=== Begin Enclosure ===
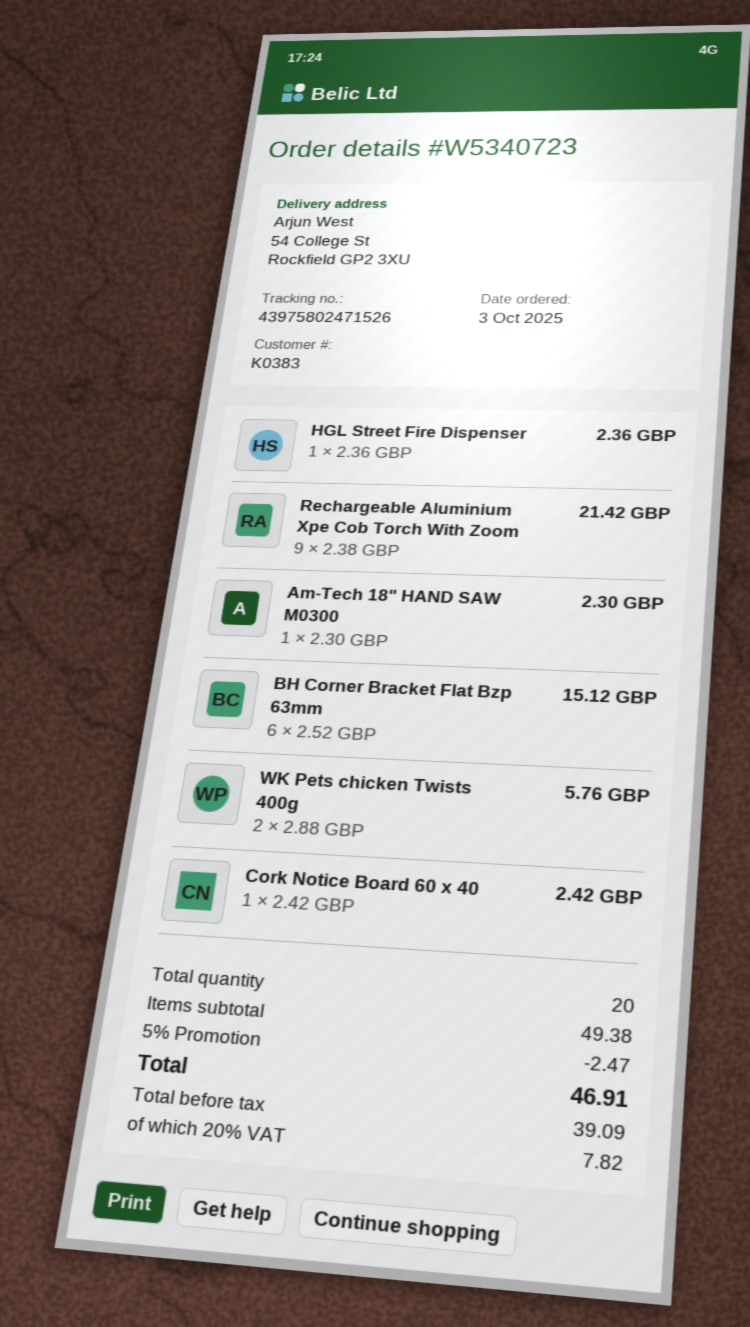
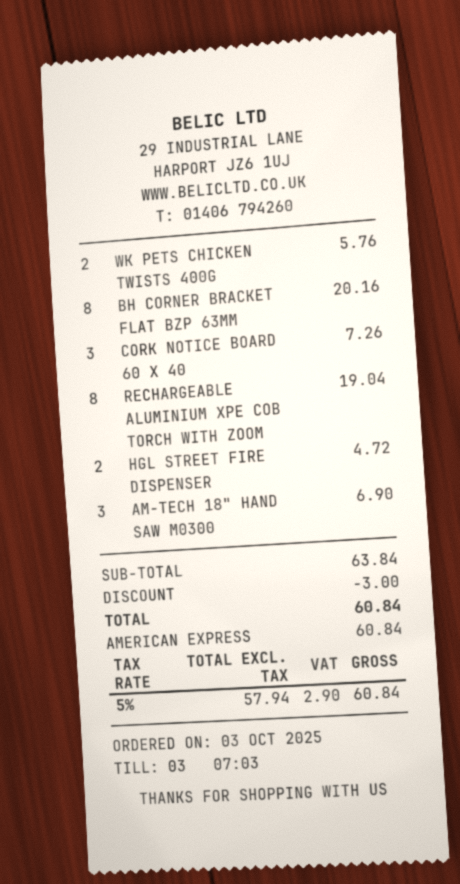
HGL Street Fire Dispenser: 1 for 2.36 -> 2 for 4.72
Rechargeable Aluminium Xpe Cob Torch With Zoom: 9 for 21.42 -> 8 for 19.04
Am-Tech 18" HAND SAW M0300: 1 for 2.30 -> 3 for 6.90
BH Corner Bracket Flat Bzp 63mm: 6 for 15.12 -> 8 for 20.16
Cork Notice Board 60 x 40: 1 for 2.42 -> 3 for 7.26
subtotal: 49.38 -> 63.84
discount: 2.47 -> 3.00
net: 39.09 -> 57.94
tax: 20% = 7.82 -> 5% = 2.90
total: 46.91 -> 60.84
=== End Enclosure ===
_WHAT IS EXPECTED_: Please copy the data above character for character, skipping any pictures.

_RESULT_:
HGL Street Fire Dispenser: 1 for 2.36 -> 2 for 4.72
Rechargeable Aluminium Xpe Cob Torch With Zoom: 9 for 21.42 -> 8 for 19.04
Am-Tech 18" HAND SAW M0300: 1 for 2.30 -> 3 for 6.90
BH Corner Bracket Flat Bzp 63mm: 6 for 15.12 -> 8 for 20.16
Cork Notice Board 60 x 40: 1 for 2.42 -> 3 for 7.26
subtotal: 49.38 -> 63.84
discount: 2.47 -> 3.00
net: 39.09 -> 57.94
tax: 20% = 7.82 -> 5% = 2.90
total: 46.91 -> 60.84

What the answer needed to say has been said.